(WHAT THE TASK REQUIRES) When you return the data, keep every line exactly as it is and leave out the pictures.

(Front-end code change data)
== Segment start ==

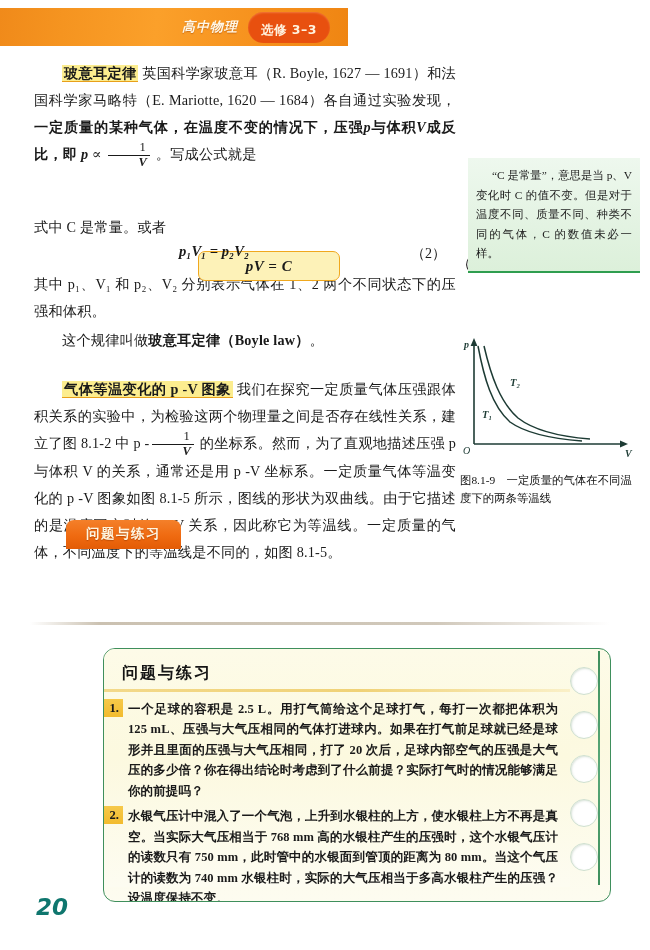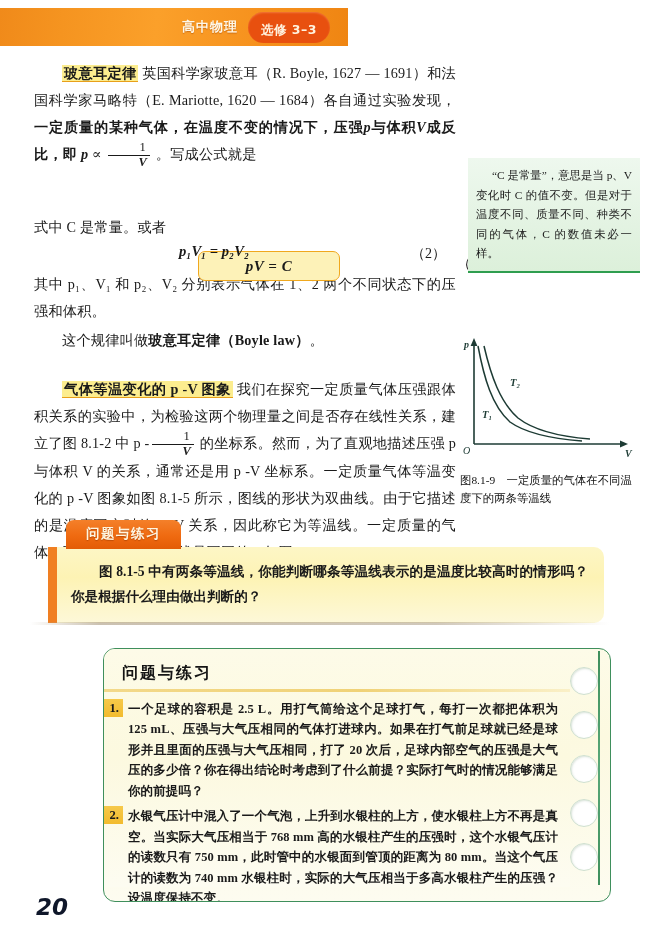--- a/index.html
+++ b/index.html
@@ -35,6 +35,7 @@
     font-family: "DejaVu Sans", sans-serif;
     letter-spacing: 1px;
     text-shadow: 0 1px 1px rgba(150,60,0,.45);
+    font-style: italic;
   }
   .header-badge {
     margin-left: 10px;

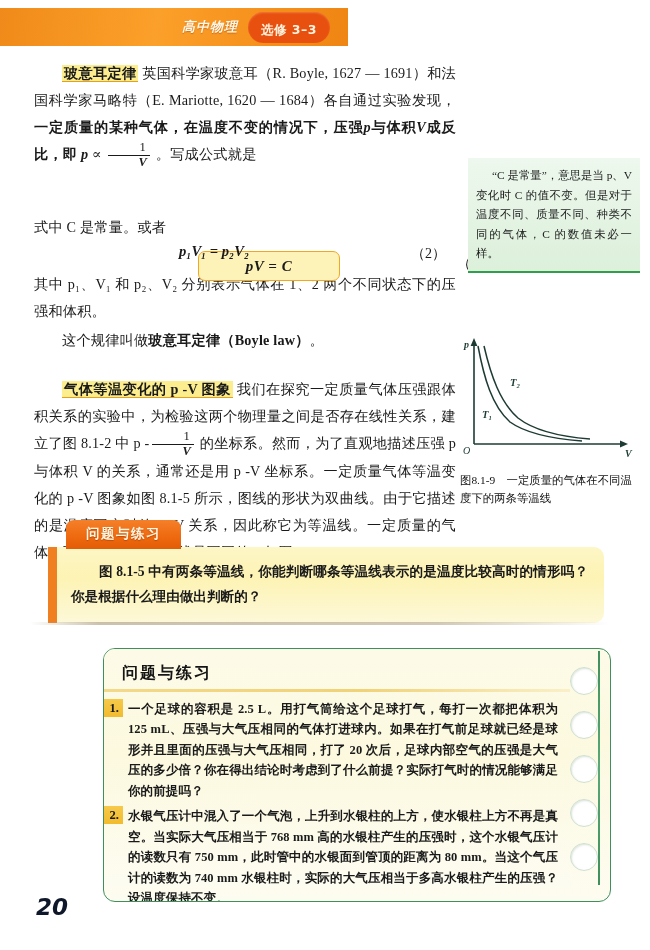--- a/index.html
+++ b/index.html
@@ -360,9 +360,6 @@
 
 <div class="think-block">
   <div class="think-tab">问题与练习</div>
-  <div class="think-body">
-    <span class="indent2">图 8.1-5 中有两条等温线，你能判断哪条等温线表示的是温度比较高时的情形吗？你是根据什么理由做出判断的？</span>
-  </div>
 </div>
 <div class="think-rule"></div>
 

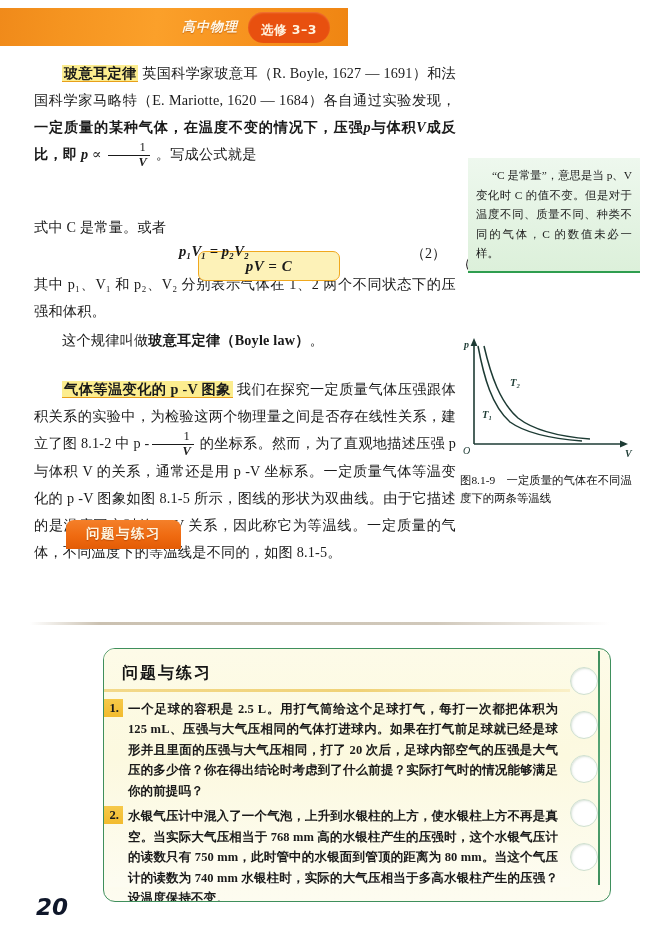--- a/index.html
+++ b/index.html
@@ -296,7 +296,7 @@
     font-style: italic;
     font-weight: bold;
     font-family: "DejaVu Sans", sans-serif;
-    color: #0f172a;
+    color: #0f766e;
   }
 </style>
 </head>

== Segment end ==

(TASK SOLUTION)
--- a/index.html
+++ b/index.html
@@ -35,6 +35,7 @@
     font-family: "DejaVu Sans", sans-serif;
     letter-spacing: 1px;
     text-shadow: 0 1px 1px rgba(150,60,0,.45);
+    font-style: italic;
   }
   .header-badge {
     margin-left: 10px;

--- a/index.html
+++ b/index.html
@@ -360,9 +360,6 @@
 
 <div class="think-block">
   <div class="think-tab">问题与练习</div>
-  <div class="think-body">
-    <span class="indent2">图 8.1-5 中有两条等温线，你能判断哪条等温线表示的是温度比较高时的情形吗？你是根据什么理由做出判断的？</span>
-  </div>
 </div>
 <div class="think-rule"></div>
 

--- a/index.html
+++ b/index.html
@@ -296,7 +296,7 @@
     font-style: italic;
     font-weight: bold;
     font-family: "DejaVu Sans", sans-serif;
-    color: #0f172a;
+    color: #0f766e;
   }
 </style>
 </head>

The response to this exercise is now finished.